I tend to agree. This weekend I wandered through the old town of Limassol. Had brunch at a very nice place and then visited a book fair, in support of a local dog charity. It’s best not to get me started on the treatment of dogs in Cyprus because I might not stop. There are those who care – Sirius Dog Sanctuary being one – and those who do not. My friend’s mom once said, “if you can not love a dog, you are incapable of love”. And I sort of agree with that too.  I bought a couple books (a Murakami and a “Book of Modern Essays” published in 1949 including shorts stories by Virginia Woolf and Joseph Conrad) and came home to Ernie, my pug. She keeps me company every day while I cook. And as I write this she is snoring loudly on her chair.

It’s getting close to Valentines Day and hence my mind has started to wander towards chocolate things. There is always room for chocolate, but this year I think I might come up with a few healthy alternatives as well since I am currently trying to shed some weight.

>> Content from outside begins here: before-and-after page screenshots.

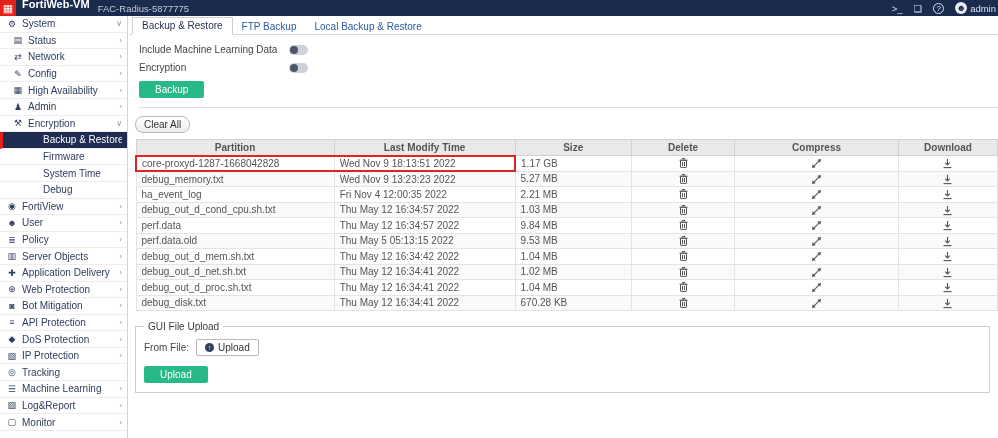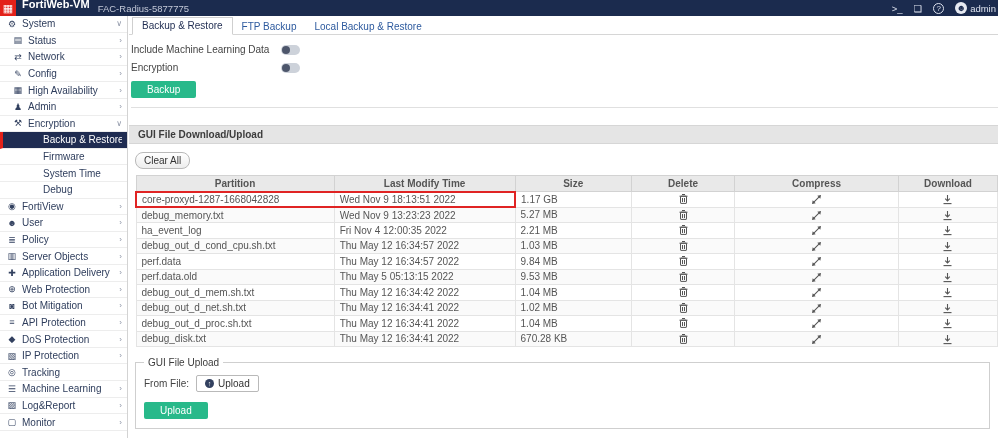--- a/index.html
+++ b/index.html
@@ -33,7 +33,7 @@
   .tabsbar { display: flex; align-items: flex-end; height: 19px; border-bottom: 1px solid #d6d6d6; padding-left: 3px; background: #fff; }
   .tab { padding: 2px 9px 3px; color: #2d5a9e; cursor: pointer; font-size: 10px; margin-bottom: -1px; }
   .tab.active { background: #fff; border: 1px solid #cfcfcf; border-bottom: 1px solid #fff; color: #1f2c51; }
-  .backup-panel { padding: 7px 0 0 2px; }
+  .backup-panel { padding: 7px 0 0 10px; }
   .toggle-row { display: flex; align-items: center; height: 15px; margin-bottom: 3px; }
   .toggle-row .t-label { width: 150px; color: #444; }
   .toggle { width: 19px; height: 10px; background: #cdd2da; border-radius: 6px; position: relative; cursor: pointer; flex: none; }

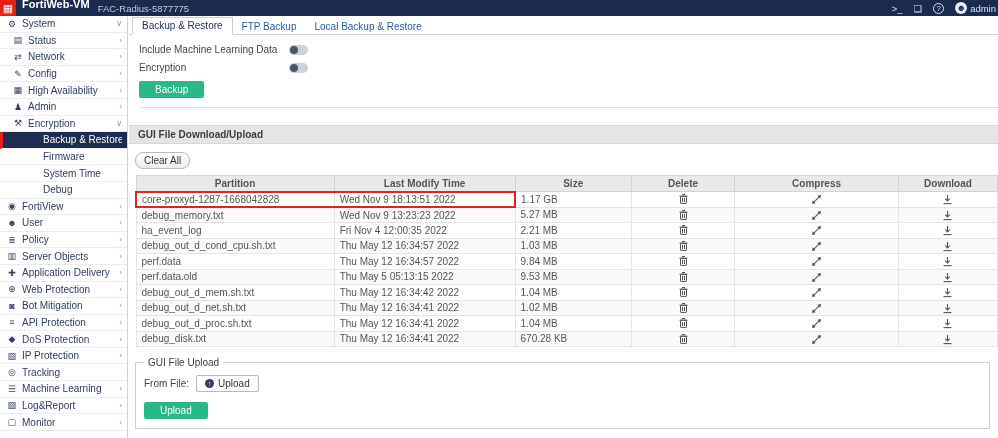--- a/index.html
+++ b/index.html
@@ -257,7 +257,6 @@
     <div class="hr1"></div>
   </div>
 
-  <div class="section-band">GUI File Download/Upload</div>
 
   <div class="clearall-row">
     <button class="btn-light">Clear All</button>

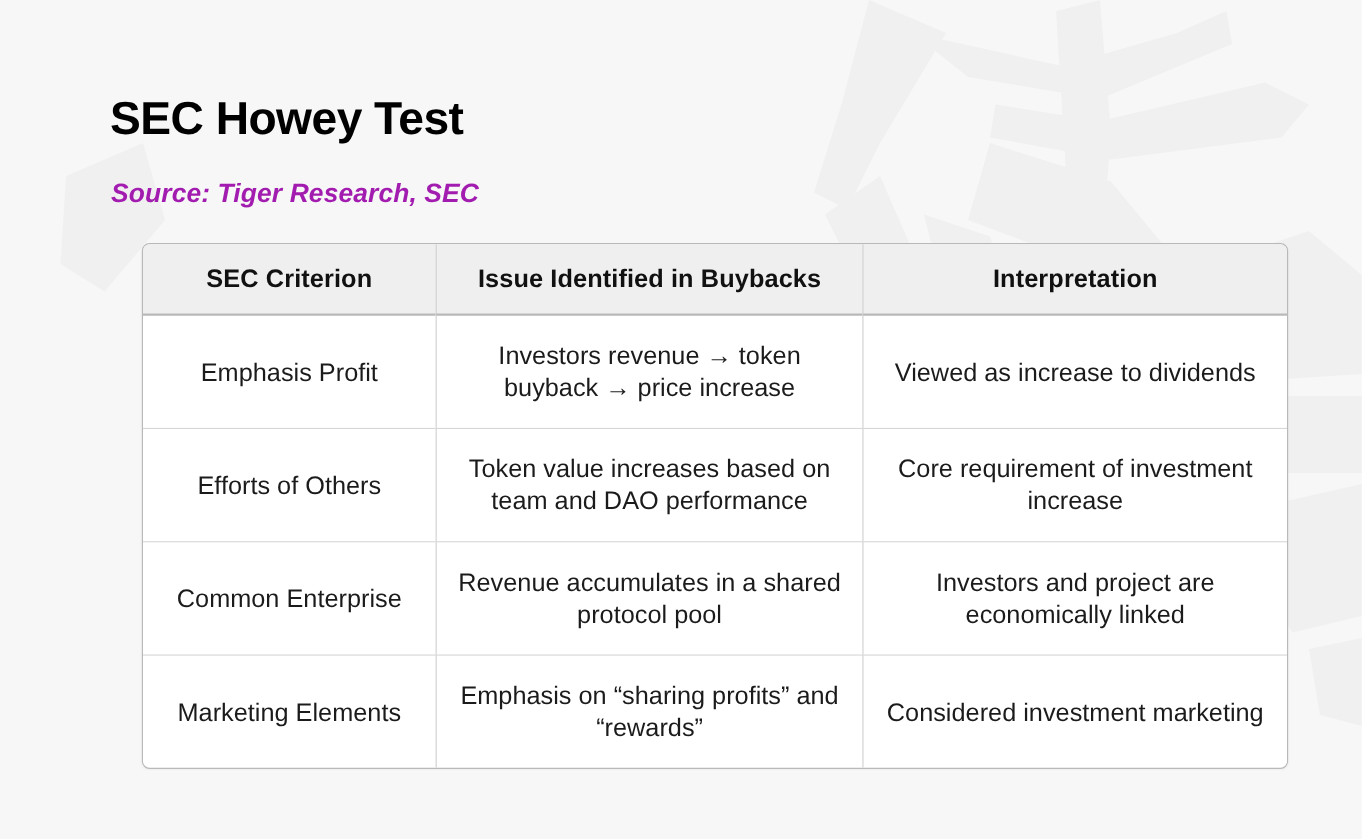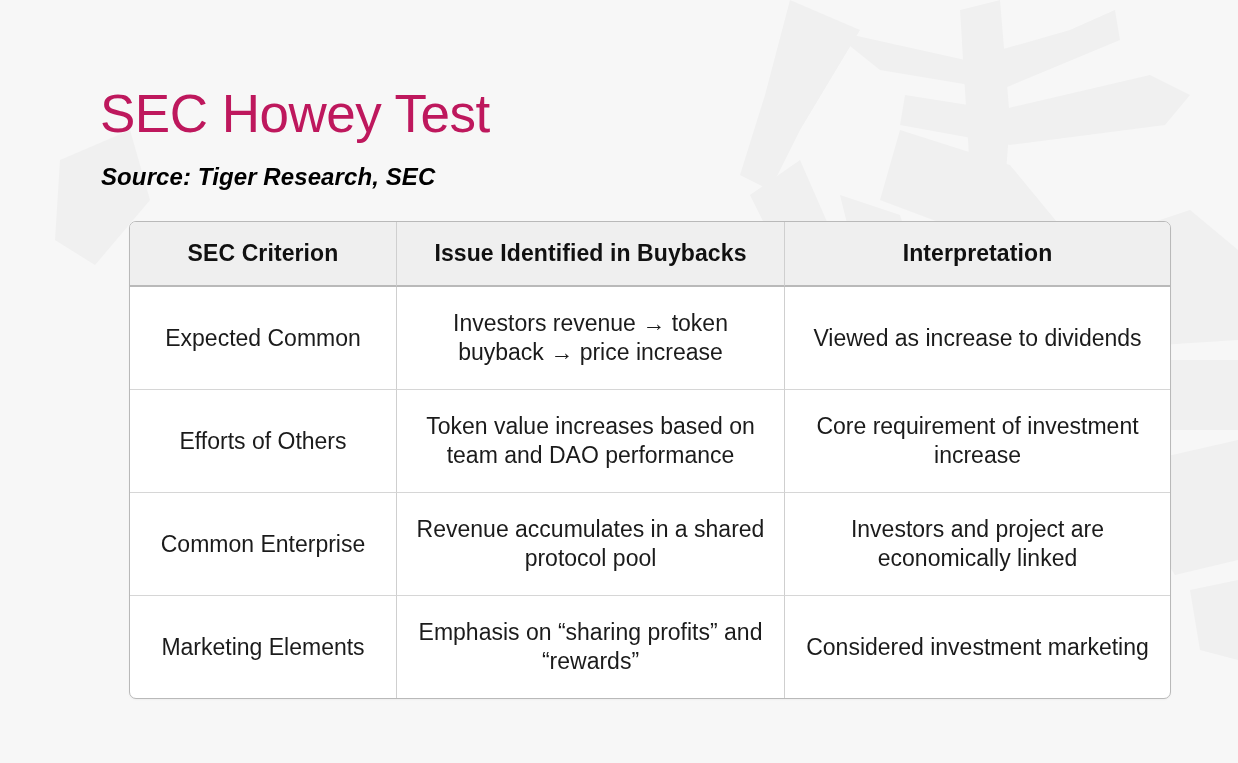--- a/index.html
+++ b/index.html
@@ -33,10 +33,10 @@
     position: absolute;
     left: 100px;
     top: 86px;
-    font-size: 53px;
-    font-weight: 400;
+    font-size: 42px;
+    font-weight: 700;
     letter-spacing: -0.5px;
-    color: #be185d;
+    color: #000000;
     line-height: 1.05;
     white-space: nowrap;
   }

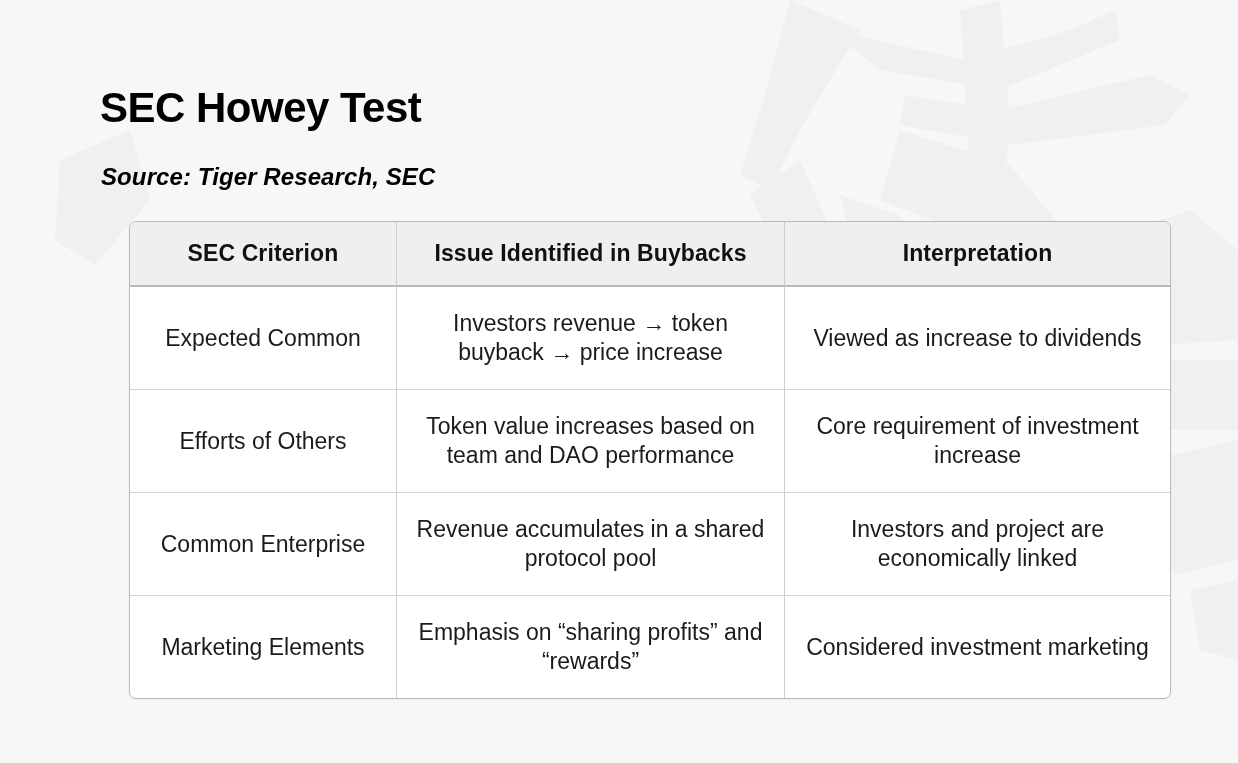--- a/index.html
+++ b/index.html
@@ -47,7 +47,7 @@
     font-size: 24px;
     font-style: italic;
     font-weight: 600;
-    color: #000000;
+    color: #a21caf;
     letter-spacing: 0.1px;
     white-space: nowrap;
   }

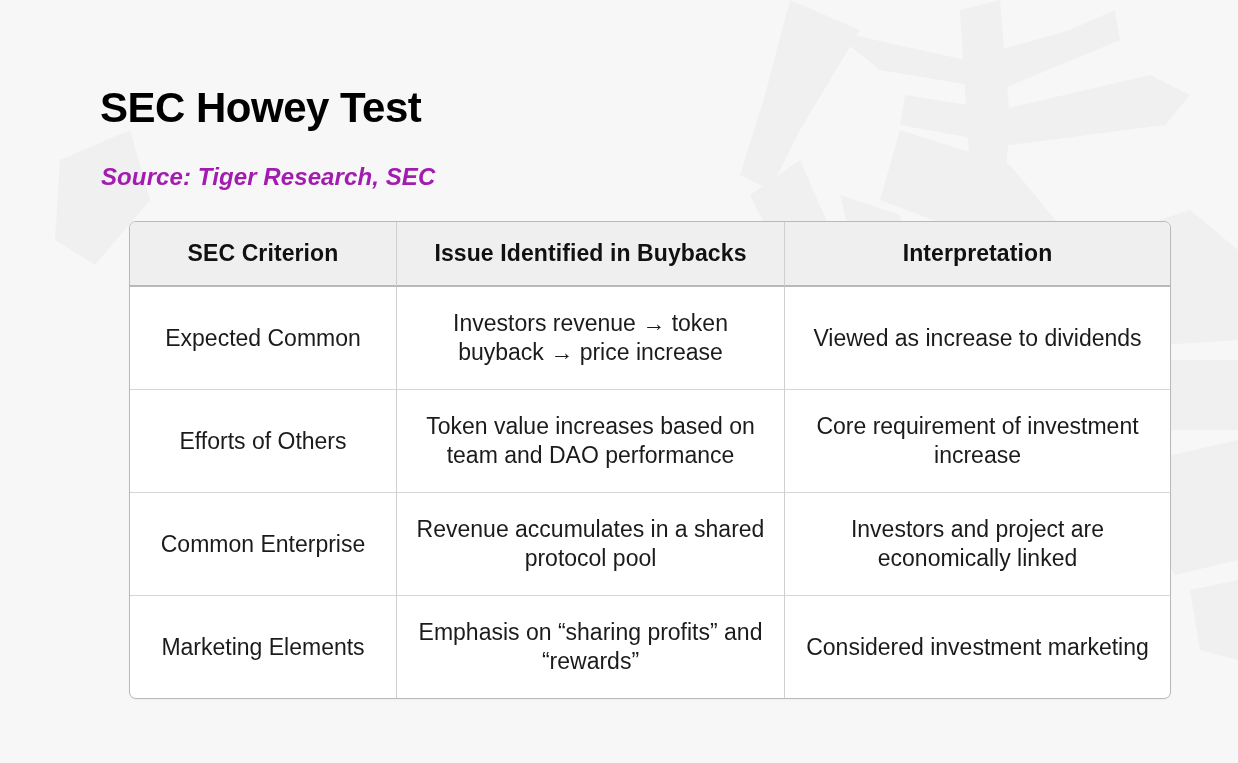--- a/index.html
+++ b/index.html
@@ -146,7 +146,7 @@
       </thead>
       <tbody>
         <tr>
-          <td>Expected Common</td>
+          <td>Emphasis Profit</td>
           <td>Investors revenue → token buyback → price increase</td>
           <td>Viewed as increase to dividends</td>
         </tr>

But I couldn’t resist combining a healthy local ingredient – carob – which was known as “black gold” in years gone by in Cyprus. Carob sort of reminds me a little bit of coffee, a little bit of chocolate, and a little bit of treacle. It’s unique, and tasty.  And very strong in taste. You can find it easily in Cyprus. They also sell it abroad – probably in a health food store or specialty store. I love carob syrup on pancakes – dare I say more than maple syrup (does that mean I can no longer claim to be Canadian??).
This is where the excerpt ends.